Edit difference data
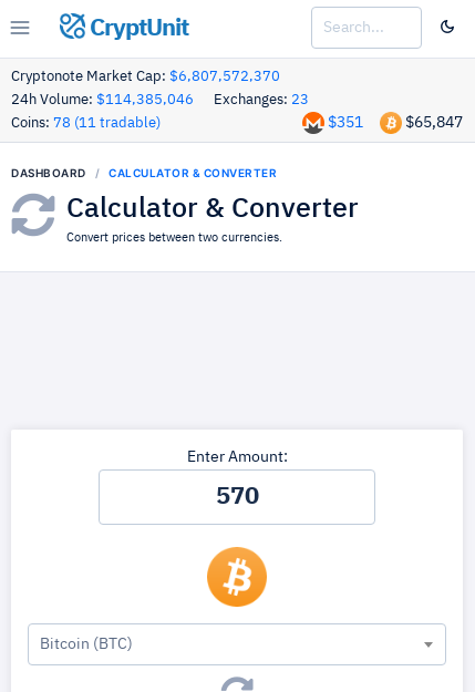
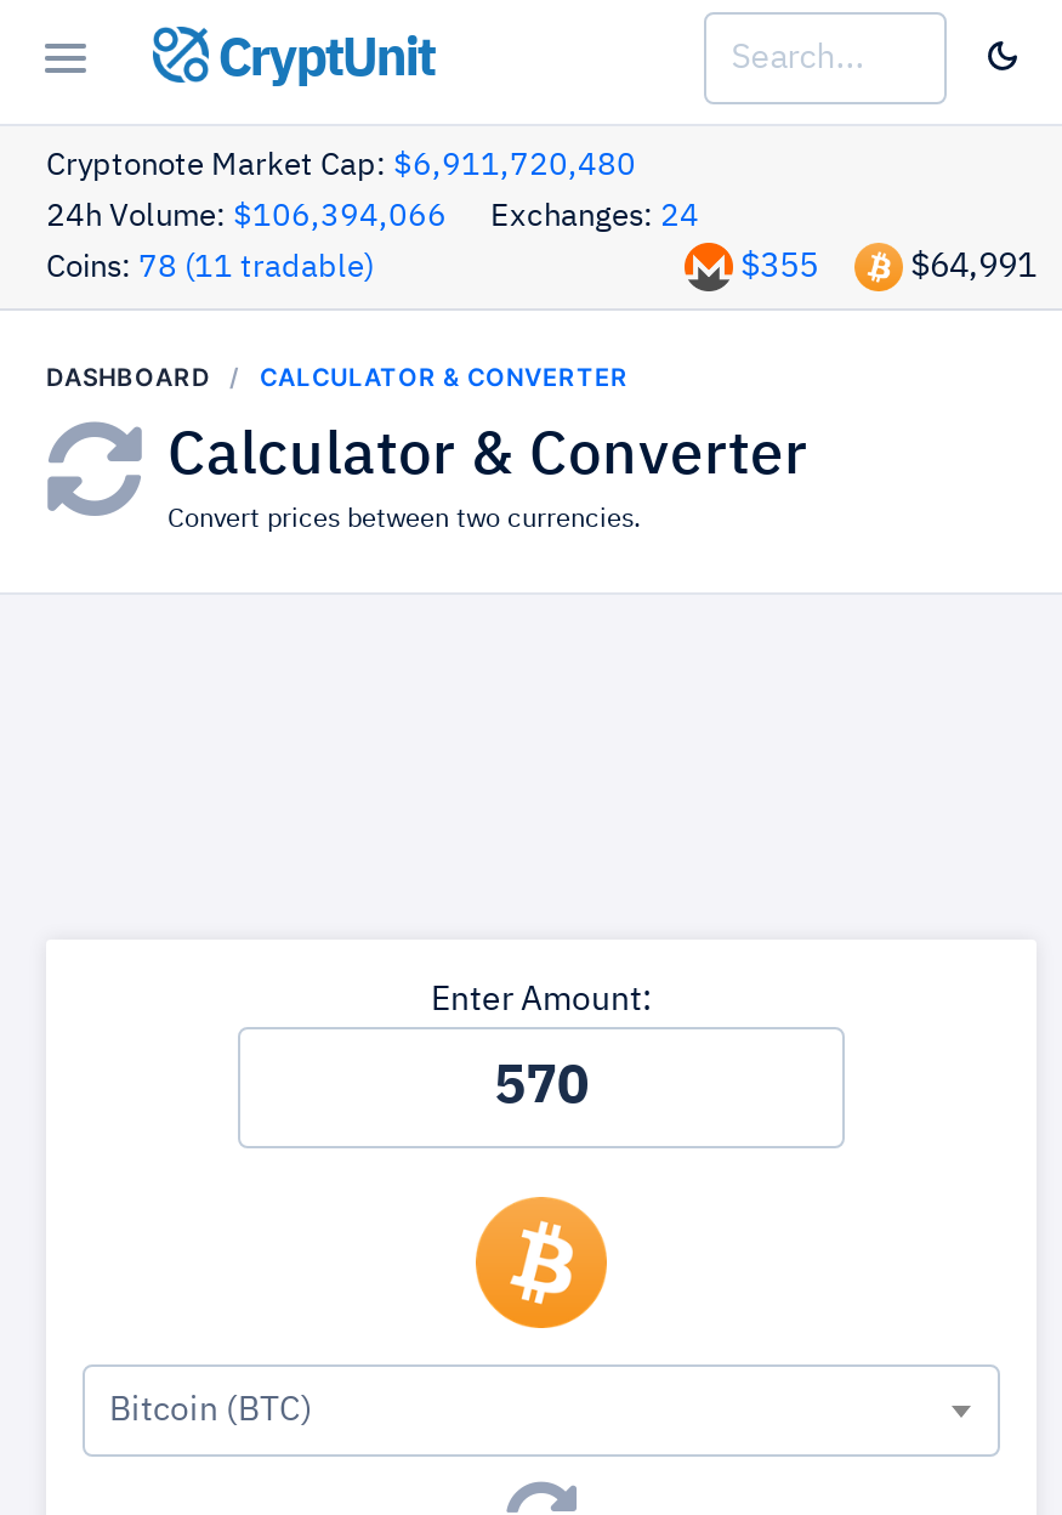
[11,70,280,84] Cryptonote Market Cap: $6,807,572,370 -> [46,151,636,182] Cryptonote Market Cap: $6,911,720,480
[11,93,194,107] 24h Volume: $114,385,046 -> [46,202,447,233] 24h Volume: $106,394,066
[214,93,309,107] Exchanges: 23 -> [490,202,699,233] Exchanges: 24
[328,115,363,131] $351 -> [740,250,818,284] $355
[405,115,463,131] $65,847 -> [910,250,1037,284] $64,991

* Task
Pictures are to be left out; the records above must be repeated word for word.

* Response below
[11,70,280,84] Cryptonote Market Cap: $6,807,572,370 -> [46,151,636,182] Cryptonote Market Cap: $6,911,720,480
[11,93,194,107] 24h Volume: $114,385,046 -> [46,202,447,233] 24h Volume: $106,394,066
[214,93,309,107] Exchanges: 23 -> [490,202,699,233] Exchanges: 24
[328,115,363,131] $351 -> [740,250,818,284] $355
[405,115,463,131] $65,847 -> [910,250,1037,284] $64,991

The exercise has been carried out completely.